One of my best customers is in Singapore and I've worked a lot around the Far East between 2000 and 2010.

The myth about Singapore is the duty free point.

Yes technically they have got rid of import duty as they don't charge the WTO tariffs.

However they have a 7% Goods and Services Tax and that is levied on almost all imports. There are some exceptions, such as imports in to designated free trade zones, but those are warehousing or manufacturing areas, so it simplifies say components coming in for manufacturing and then being re-exported, or it delays the GST tax being paid until the goods cross over in to the main customs territory.

That would be akin to us setting up free ports post Brexit, duty free areas where a manufacture could set up, make their goods and export the finished goods without many of the hassles typically involved and only when passing finished goods in to the domestic market, would a tax charge be made.

When it comes to low paid migrant workers, this is common place in South East Asia. In Hong Kong many families had a maid, usually from the Philippines and lots of migrant workers do the menial jobs.
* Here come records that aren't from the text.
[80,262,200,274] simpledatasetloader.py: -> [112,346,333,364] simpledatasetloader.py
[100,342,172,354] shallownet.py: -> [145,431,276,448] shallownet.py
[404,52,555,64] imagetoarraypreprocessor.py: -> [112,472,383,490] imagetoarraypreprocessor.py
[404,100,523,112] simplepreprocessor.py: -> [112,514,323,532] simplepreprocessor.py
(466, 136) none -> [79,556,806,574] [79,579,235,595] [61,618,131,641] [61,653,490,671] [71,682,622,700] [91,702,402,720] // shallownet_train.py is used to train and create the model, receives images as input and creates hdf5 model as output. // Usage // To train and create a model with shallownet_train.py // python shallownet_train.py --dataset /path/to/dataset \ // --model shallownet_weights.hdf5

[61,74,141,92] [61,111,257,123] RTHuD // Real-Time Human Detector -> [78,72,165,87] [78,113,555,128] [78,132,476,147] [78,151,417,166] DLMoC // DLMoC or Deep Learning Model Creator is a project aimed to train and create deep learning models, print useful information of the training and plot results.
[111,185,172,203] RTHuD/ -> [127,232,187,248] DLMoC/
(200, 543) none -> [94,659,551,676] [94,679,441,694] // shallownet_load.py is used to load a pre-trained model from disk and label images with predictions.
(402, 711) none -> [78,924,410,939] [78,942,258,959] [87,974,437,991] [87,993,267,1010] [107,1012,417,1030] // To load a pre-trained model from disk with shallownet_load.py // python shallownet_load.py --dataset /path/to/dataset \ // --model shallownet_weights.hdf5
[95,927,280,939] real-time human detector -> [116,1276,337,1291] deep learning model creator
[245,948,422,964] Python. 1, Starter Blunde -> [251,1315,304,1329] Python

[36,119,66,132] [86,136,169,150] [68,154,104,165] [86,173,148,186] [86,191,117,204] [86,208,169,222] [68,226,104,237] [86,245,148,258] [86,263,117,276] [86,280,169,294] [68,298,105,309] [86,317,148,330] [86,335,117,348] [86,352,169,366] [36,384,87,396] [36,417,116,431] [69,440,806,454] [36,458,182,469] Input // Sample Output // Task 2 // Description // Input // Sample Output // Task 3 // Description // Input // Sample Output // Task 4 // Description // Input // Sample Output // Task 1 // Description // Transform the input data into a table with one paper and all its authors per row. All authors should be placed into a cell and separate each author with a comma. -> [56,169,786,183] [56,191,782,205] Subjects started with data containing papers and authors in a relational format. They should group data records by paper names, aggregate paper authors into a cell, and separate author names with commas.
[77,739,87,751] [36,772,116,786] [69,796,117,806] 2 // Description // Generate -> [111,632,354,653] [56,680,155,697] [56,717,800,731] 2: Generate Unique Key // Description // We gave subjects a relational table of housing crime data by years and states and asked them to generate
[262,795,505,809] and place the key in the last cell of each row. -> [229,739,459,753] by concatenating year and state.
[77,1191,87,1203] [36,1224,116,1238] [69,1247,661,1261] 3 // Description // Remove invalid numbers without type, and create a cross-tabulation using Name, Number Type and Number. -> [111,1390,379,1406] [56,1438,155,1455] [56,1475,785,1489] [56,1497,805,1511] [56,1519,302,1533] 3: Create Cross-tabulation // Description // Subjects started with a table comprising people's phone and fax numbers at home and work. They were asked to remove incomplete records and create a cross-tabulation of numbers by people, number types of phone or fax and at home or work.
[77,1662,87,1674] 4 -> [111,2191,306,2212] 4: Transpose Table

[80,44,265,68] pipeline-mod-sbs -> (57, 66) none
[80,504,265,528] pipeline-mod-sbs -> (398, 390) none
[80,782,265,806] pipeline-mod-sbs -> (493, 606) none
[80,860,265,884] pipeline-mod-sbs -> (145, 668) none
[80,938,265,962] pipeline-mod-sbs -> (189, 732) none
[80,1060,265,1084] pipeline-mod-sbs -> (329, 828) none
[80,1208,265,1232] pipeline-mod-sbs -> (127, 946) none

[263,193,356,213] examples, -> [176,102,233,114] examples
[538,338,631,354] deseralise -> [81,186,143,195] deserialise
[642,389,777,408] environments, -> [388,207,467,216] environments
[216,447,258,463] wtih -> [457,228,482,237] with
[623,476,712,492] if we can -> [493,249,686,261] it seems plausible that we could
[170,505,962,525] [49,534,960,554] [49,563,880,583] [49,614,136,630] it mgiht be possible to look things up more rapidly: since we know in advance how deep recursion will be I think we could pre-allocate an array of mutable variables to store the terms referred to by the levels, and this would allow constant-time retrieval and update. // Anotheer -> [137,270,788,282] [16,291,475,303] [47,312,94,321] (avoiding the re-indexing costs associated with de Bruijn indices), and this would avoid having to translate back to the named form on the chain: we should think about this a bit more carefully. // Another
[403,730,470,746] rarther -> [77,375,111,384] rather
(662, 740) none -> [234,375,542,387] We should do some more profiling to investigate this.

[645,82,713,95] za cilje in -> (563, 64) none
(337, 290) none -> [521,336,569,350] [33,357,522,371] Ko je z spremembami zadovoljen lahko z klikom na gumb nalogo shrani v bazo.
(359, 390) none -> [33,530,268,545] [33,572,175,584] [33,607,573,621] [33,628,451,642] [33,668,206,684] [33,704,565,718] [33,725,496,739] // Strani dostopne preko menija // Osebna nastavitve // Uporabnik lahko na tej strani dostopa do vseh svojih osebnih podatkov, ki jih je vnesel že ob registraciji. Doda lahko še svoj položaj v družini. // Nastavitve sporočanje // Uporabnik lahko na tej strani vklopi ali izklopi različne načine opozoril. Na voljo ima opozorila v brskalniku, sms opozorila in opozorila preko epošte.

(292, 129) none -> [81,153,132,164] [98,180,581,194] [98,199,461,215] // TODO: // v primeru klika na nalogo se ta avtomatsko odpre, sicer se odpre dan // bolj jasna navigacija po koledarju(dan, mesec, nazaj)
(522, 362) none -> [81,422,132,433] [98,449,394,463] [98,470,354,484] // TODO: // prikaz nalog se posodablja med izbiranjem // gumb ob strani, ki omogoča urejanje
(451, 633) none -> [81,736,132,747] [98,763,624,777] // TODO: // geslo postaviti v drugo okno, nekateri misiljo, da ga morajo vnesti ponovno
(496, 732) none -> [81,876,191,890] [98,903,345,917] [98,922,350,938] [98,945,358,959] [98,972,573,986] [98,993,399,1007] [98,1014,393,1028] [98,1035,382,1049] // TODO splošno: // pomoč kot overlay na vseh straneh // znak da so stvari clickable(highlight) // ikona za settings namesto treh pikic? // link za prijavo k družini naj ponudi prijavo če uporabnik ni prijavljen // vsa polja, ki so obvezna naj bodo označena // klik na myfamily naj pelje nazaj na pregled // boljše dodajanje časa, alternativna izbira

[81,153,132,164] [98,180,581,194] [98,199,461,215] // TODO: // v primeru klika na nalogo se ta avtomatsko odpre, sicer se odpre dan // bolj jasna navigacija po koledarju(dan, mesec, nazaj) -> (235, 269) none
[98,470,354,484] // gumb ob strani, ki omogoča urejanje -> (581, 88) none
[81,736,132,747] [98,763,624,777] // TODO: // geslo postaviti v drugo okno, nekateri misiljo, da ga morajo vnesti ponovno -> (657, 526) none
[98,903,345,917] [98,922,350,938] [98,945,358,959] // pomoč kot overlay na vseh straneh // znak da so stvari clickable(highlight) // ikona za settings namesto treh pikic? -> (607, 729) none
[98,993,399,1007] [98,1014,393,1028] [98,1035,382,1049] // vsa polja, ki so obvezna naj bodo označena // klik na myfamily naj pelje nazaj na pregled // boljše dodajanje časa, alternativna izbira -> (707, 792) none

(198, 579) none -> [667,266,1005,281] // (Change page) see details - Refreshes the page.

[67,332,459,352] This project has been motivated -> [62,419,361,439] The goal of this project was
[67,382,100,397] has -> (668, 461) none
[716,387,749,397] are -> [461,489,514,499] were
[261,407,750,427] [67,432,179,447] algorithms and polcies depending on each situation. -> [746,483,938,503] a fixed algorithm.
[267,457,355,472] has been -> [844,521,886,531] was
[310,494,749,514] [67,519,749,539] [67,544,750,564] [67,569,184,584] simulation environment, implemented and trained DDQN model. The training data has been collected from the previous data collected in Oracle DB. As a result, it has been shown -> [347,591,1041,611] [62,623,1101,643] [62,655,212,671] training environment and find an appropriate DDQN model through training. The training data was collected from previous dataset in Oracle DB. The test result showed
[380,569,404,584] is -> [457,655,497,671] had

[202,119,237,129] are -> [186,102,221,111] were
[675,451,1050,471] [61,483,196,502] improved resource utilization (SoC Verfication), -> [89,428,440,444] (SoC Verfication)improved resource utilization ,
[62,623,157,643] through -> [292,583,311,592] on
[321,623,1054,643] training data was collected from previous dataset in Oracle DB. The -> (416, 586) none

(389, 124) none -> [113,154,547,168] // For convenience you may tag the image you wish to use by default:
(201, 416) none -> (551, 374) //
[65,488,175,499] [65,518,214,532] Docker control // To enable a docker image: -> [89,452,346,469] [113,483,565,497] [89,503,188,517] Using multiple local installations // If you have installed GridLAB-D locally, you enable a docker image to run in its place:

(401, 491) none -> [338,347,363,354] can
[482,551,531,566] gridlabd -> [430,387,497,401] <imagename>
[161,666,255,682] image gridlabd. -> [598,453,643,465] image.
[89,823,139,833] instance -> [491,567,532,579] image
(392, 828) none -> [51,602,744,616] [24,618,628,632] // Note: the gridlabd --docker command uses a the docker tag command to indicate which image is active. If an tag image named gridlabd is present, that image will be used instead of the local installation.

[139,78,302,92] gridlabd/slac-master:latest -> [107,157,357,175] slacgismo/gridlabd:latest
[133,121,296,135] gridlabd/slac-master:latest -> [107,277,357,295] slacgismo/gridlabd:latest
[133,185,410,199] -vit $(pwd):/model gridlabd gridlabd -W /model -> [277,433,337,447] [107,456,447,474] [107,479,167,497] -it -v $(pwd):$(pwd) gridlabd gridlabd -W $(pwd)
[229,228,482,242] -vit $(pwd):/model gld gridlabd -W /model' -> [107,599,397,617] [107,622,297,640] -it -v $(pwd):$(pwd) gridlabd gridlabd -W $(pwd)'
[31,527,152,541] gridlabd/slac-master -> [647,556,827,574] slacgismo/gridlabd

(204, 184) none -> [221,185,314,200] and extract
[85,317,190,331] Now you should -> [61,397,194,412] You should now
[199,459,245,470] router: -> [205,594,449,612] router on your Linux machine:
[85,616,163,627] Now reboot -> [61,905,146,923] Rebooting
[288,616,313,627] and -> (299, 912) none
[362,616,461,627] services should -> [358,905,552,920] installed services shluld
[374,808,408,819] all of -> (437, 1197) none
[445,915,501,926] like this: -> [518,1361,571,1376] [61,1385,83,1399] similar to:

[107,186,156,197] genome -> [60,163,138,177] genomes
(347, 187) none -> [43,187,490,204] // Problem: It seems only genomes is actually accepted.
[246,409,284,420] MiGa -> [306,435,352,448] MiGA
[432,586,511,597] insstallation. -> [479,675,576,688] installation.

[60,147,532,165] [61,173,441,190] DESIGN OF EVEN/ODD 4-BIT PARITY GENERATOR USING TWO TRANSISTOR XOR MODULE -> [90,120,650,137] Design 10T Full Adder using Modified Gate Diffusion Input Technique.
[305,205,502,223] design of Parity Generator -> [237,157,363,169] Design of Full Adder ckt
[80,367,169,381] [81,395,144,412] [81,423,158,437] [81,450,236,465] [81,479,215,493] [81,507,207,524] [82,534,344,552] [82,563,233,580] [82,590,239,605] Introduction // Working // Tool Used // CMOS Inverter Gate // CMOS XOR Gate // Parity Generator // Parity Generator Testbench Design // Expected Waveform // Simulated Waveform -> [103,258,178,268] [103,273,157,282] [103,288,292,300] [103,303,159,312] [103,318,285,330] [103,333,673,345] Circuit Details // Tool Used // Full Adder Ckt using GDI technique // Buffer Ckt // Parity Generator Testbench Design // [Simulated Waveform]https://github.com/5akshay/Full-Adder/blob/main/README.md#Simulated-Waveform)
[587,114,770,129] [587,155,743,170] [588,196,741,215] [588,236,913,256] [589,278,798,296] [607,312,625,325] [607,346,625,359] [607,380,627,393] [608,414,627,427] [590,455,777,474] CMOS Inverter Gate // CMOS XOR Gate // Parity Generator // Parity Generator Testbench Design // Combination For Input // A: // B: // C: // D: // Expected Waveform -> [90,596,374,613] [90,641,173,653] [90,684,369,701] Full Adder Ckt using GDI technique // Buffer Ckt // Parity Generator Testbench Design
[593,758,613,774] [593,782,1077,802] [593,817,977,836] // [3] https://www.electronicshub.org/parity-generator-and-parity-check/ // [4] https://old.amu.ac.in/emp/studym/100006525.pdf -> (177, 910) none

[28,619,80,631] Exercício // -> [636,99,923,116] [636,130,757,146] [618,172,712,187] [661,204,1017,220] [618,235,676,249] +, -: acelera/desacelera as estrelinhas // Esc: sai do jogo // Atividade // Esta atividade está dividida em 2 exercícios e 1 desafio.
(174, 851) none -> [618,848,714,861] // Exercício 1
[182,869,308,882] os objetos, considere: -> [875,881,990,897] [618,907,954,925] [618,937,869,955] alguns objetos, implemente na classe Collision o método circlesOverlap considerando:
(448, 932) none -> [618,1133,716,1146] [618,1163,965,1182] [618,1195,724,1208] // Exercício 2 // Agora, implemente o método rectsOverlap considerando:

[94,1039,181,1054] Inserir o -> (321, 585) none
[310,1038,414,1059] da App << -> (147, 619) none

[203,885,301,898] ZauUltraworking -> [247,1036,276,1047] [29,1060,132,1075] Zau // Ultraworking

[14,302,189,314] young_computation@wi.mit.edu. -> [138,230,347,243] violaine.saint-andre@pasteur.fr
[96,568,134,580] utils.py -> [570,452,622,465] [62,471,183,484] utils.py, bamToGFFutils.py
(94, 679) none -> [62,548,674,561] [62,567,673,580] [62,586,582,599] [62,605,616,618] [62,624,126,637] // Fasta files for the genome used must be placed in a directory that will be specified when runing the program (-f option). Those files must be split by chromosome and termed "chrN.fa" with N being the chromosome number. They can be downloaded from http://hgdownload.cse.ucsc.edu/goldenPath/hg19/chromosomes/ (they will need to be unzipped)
Is it so different over here? We have crop pickers in Lincolnshire as the locals don't want to do it. I've seen several fish processing plants in my current industry, in Fort William, Shetland and one on Benbecula and they all rely on migrant workers because our local workers aren't prepared to work in that cold, smelly environment for £8 per hour.

Whilst it isn't the migrant workers at fault, an effect is that the resident low-paid / low-skilled workers are also affected.
Their standard of living, ability to get a higher rate per hour and/or more working house are affected, because the going rate for these jobs is held back by the almost unlimited supply of labour.

So the whole thing is a bit of a red herring. There are minor differences, mostly cultural, but most developed economies have so far failed to get deal with the issue of the low paid workers in their societies.